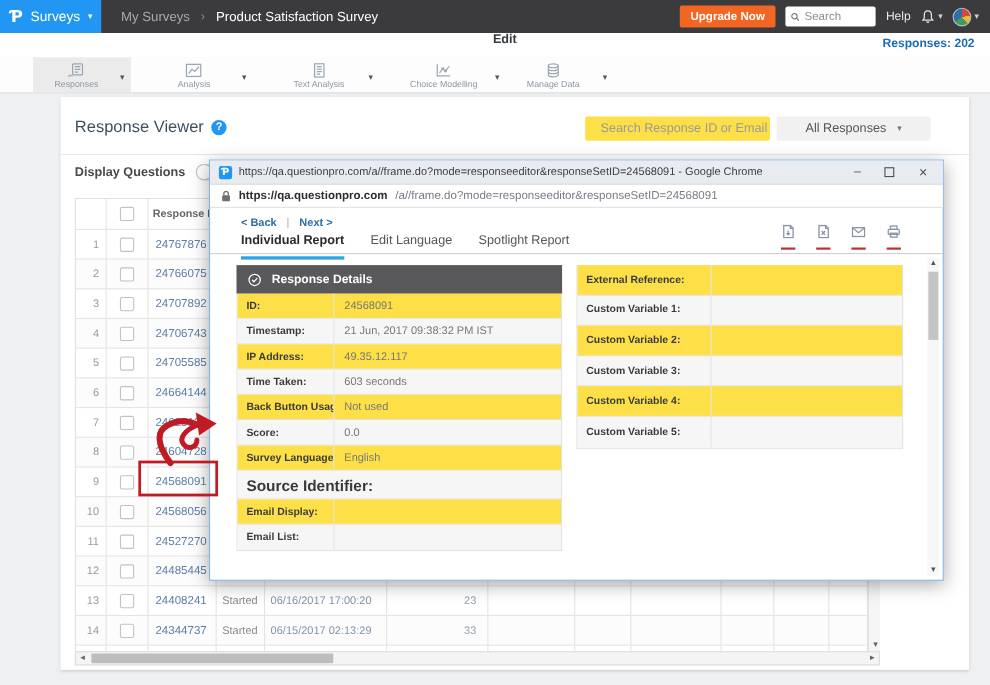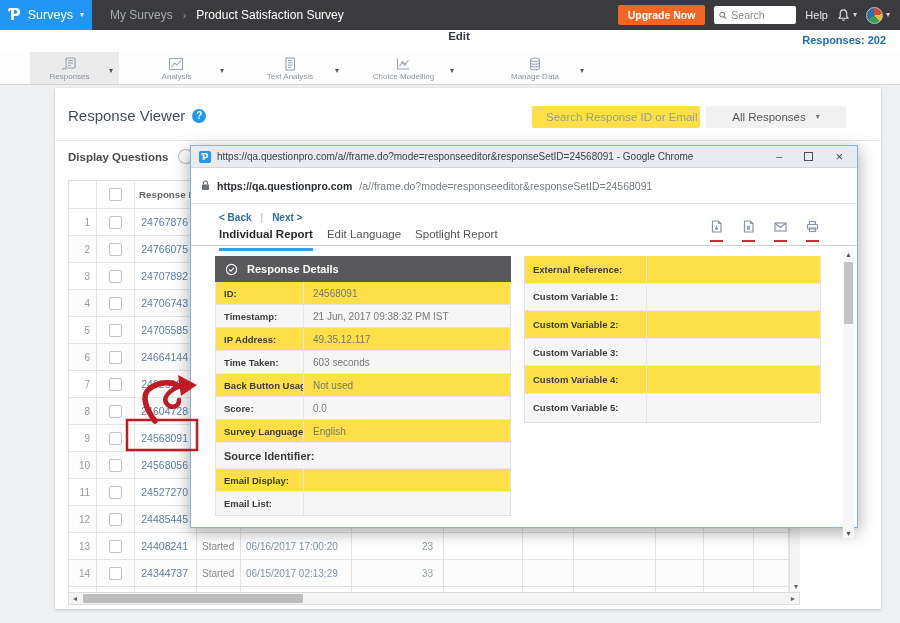"Manage Data" .rg4 { left: 490px -> 458px }
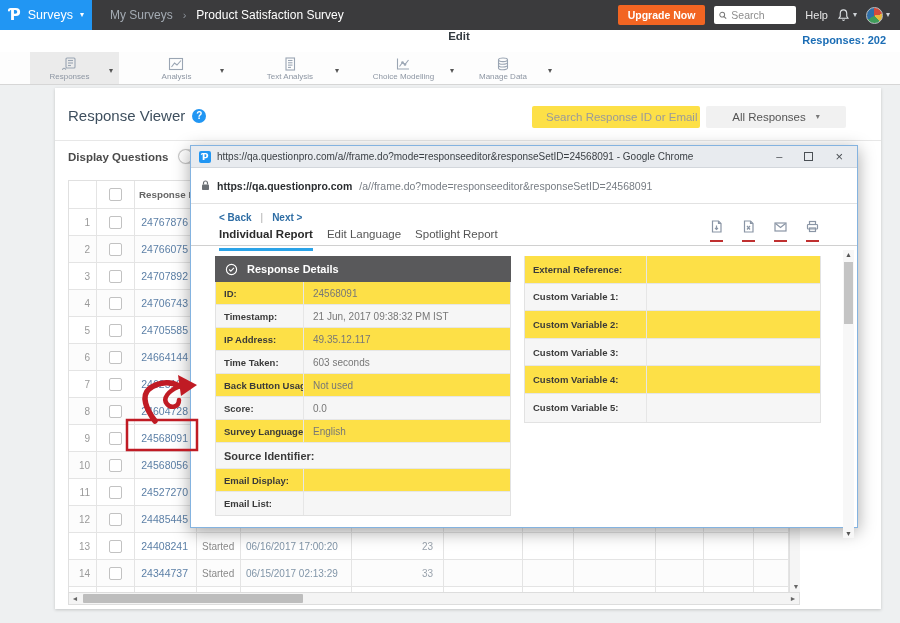"https://qa.questionpro.com" .purlbar { height: 36px -> 21px }
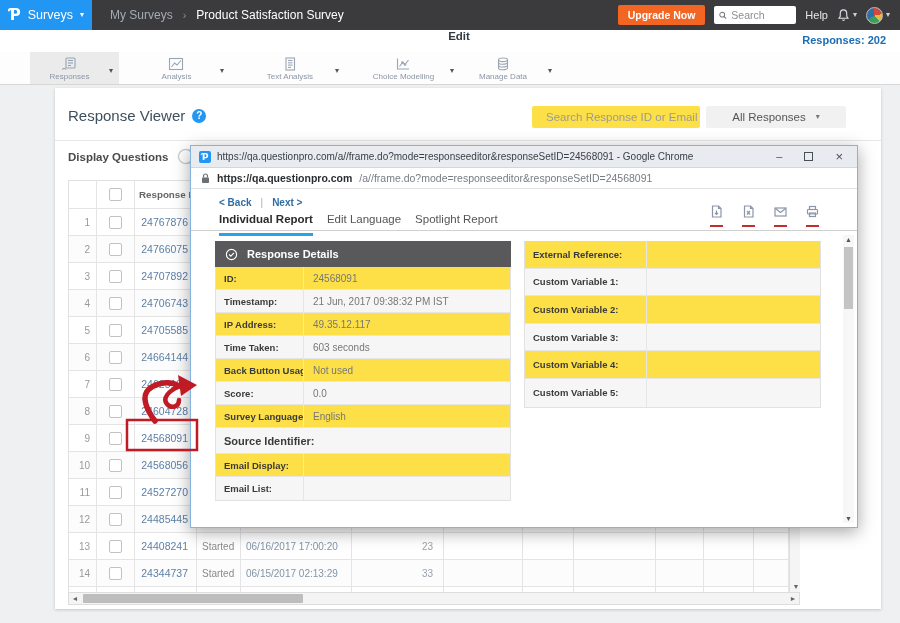"Individual Report" .ptabs { gap: 14px -> 24px }
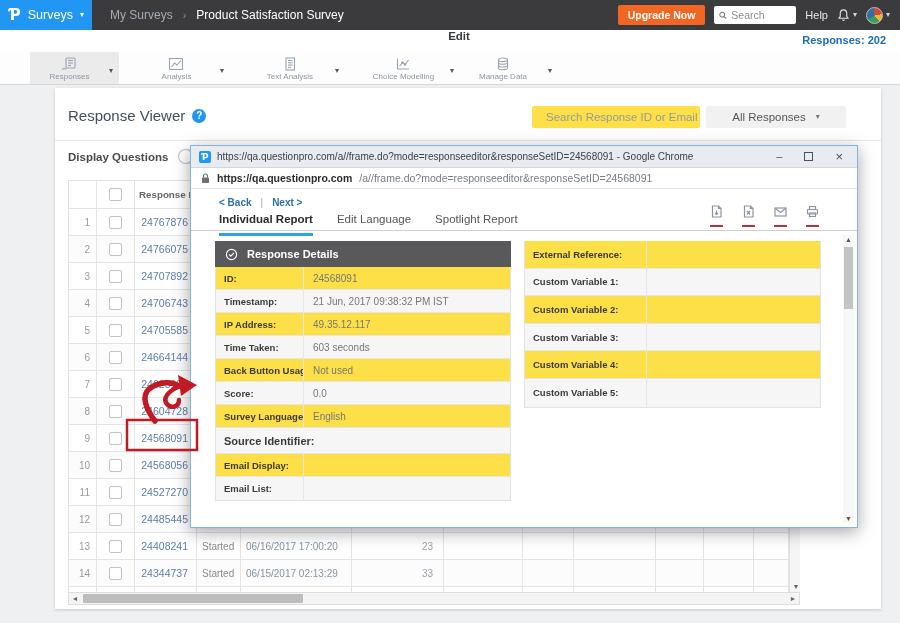"Source Identifier:" .drow.span .dlabel { font-size: 11px -> 14px }
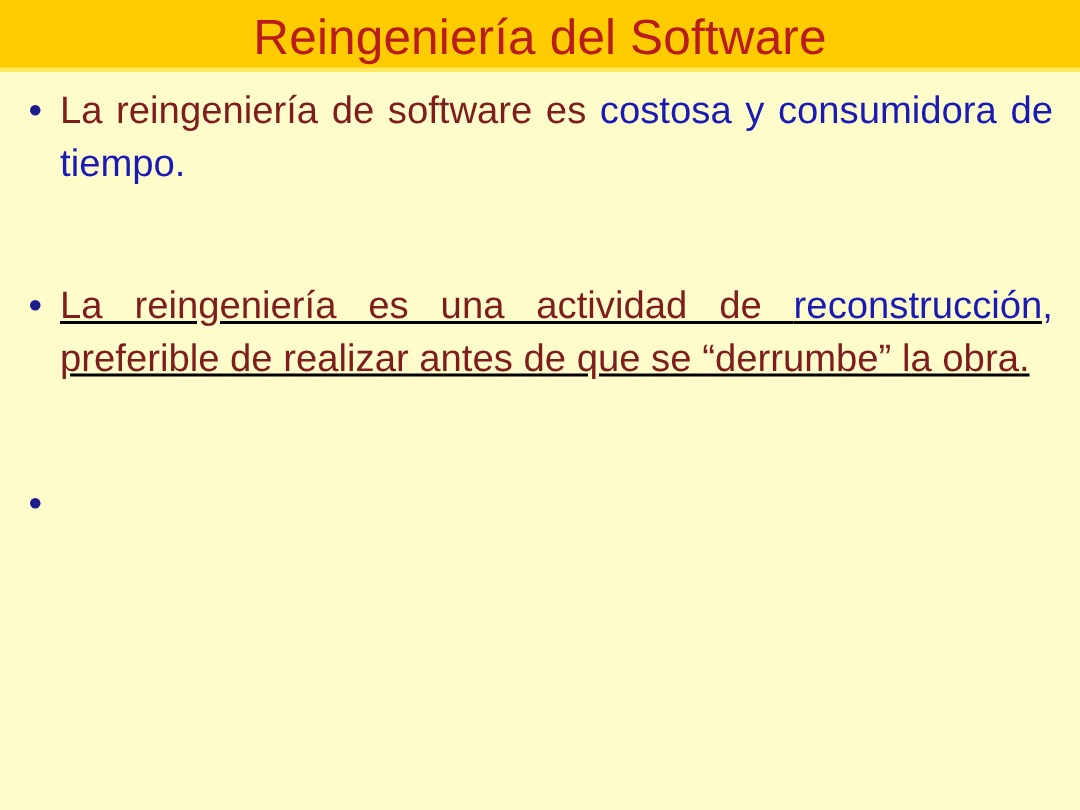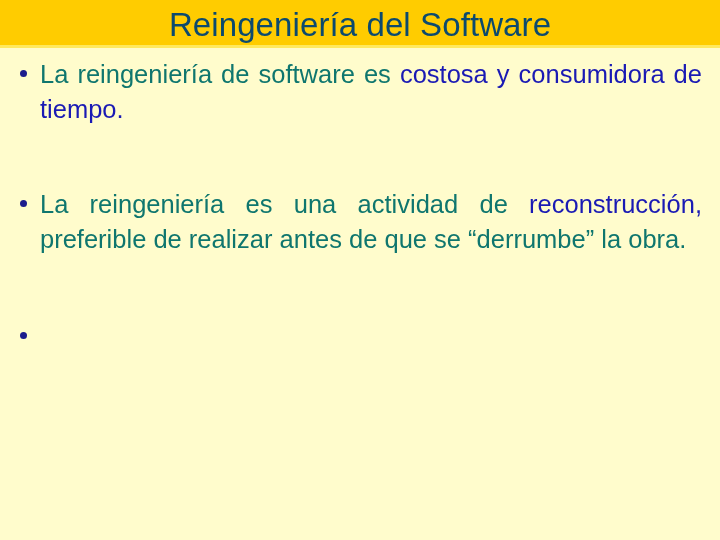"Reingeniería del Software" .slide-title { color: #0c4a6e -> #b91c1c }
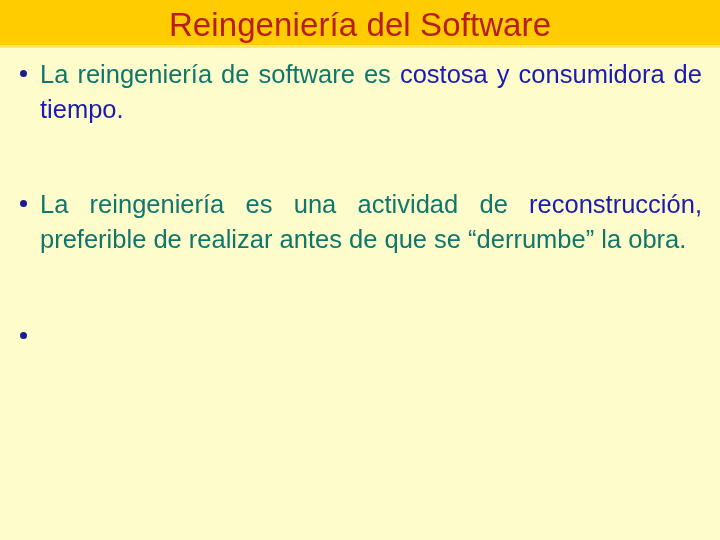"La reingeniería de software es" .black { color: #0f766e -> #7f1d1d }
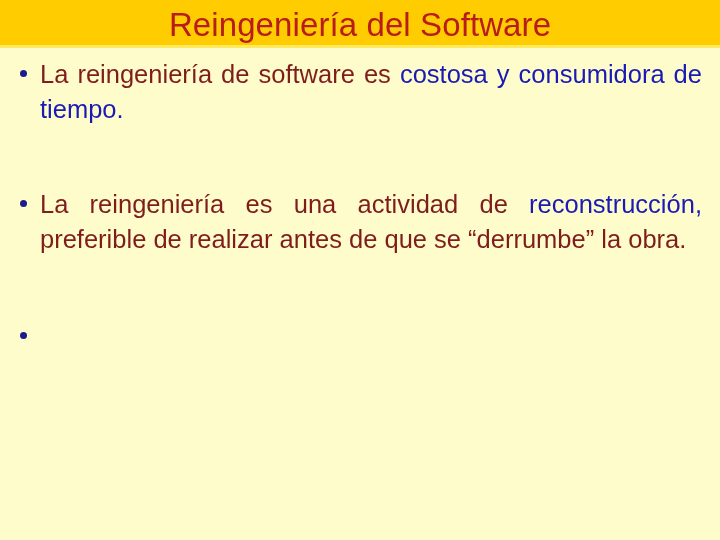"La reingeniería es una actividad" .gap-2 { text-decoration: none -> underline }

::::

Prompt: Where the material contains pictures, leave them out and copy the rest verbatim.

Task response:
"Manage Data" .rg4 { left: 490px -> 458px }
"https://qa.questionpro.com" .purlbar { height: 36px -> 21px }
"Individual Report" .ptabs { gap: 14px -> 24px }
"Source Identifier:" .drow.span .dlabel { font-size: 11px -> 14px }
"Reingeniería del Software" .slide-title { color: #0c4a6e -> #b91c1c }
"La reingeniería de software es" .black { color: #0f766e -> #7f1d1d }
"La reingeniería es una actividad" .gap-2 { text-decoration: none -> underline }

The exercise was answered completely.